* _Your objective_: Note each line in the data below that holds "Monteux", and copy it.

* _Records_:
##############################

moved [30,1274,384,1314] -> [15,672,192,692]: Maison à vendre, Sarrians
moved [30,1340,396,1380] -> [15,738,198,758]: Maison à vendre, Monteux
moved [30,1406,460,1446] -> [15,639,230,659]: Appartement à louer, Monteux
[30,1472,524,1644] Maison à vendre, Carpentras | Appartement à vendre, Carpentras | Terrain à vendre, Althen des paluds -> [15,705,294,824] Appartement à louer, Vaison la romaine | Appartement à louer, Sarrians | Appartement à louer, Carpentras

##############################

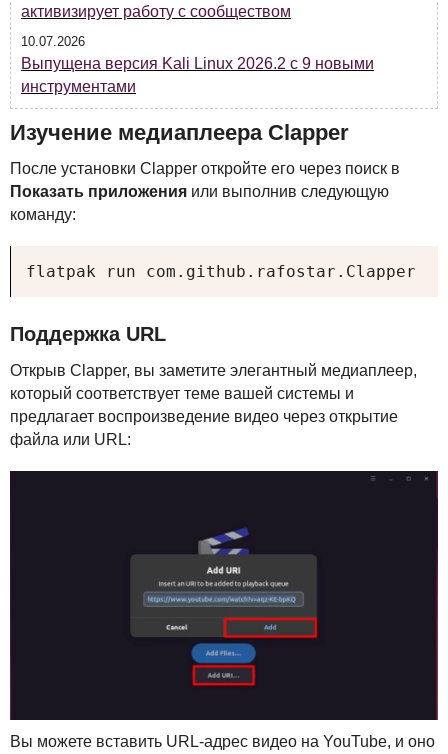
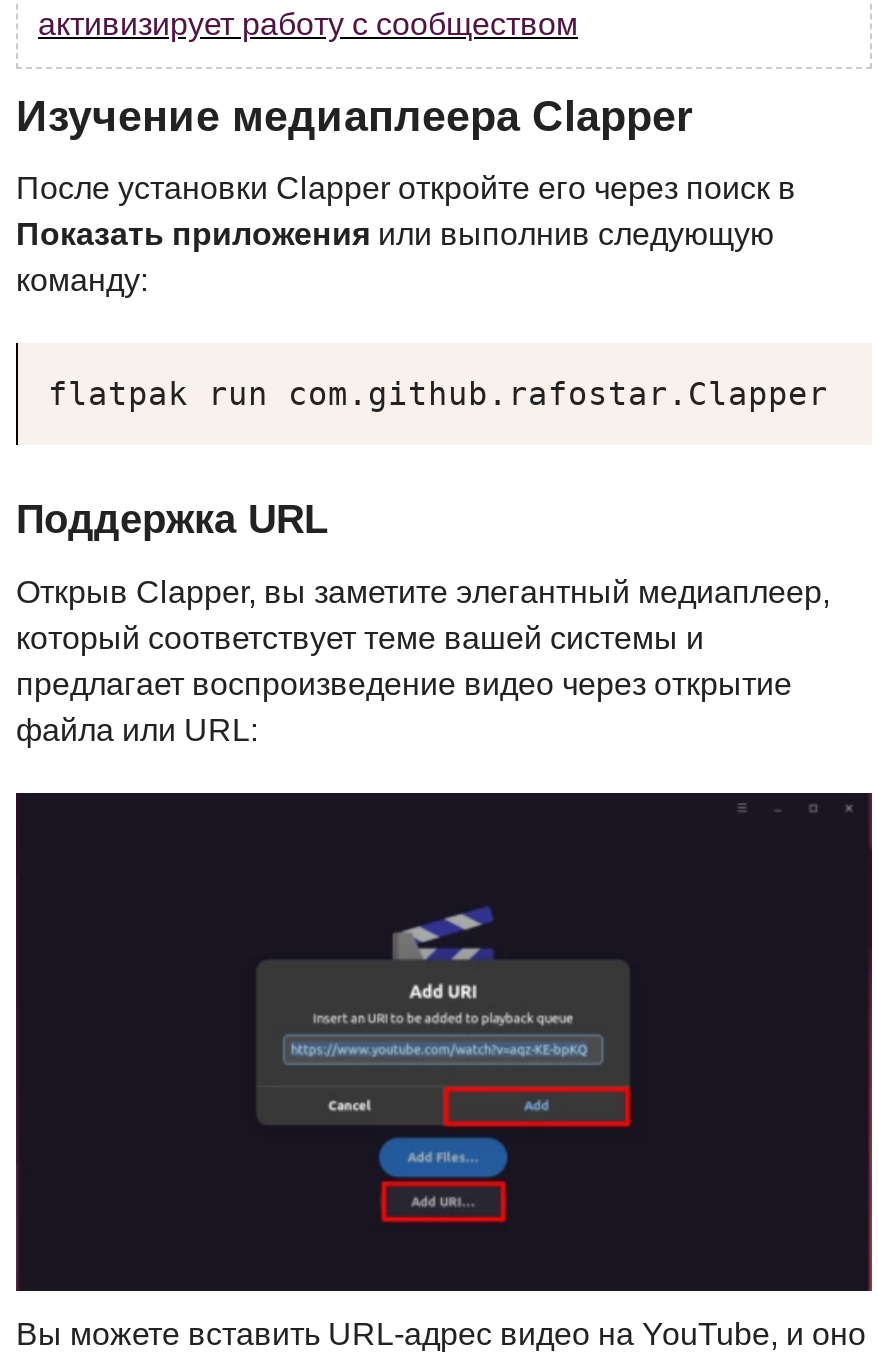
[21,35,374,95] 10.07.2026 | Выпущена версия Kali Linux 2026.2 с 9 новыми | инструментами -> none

##############################

* _Response to the task_:
moved [30,1340,396,1380] -> [15,738,198,758]: Maison à vendre, Monteux
moved [30,1406,460,1446] -> [15,639,230,659]: Appartement à louer, Monteux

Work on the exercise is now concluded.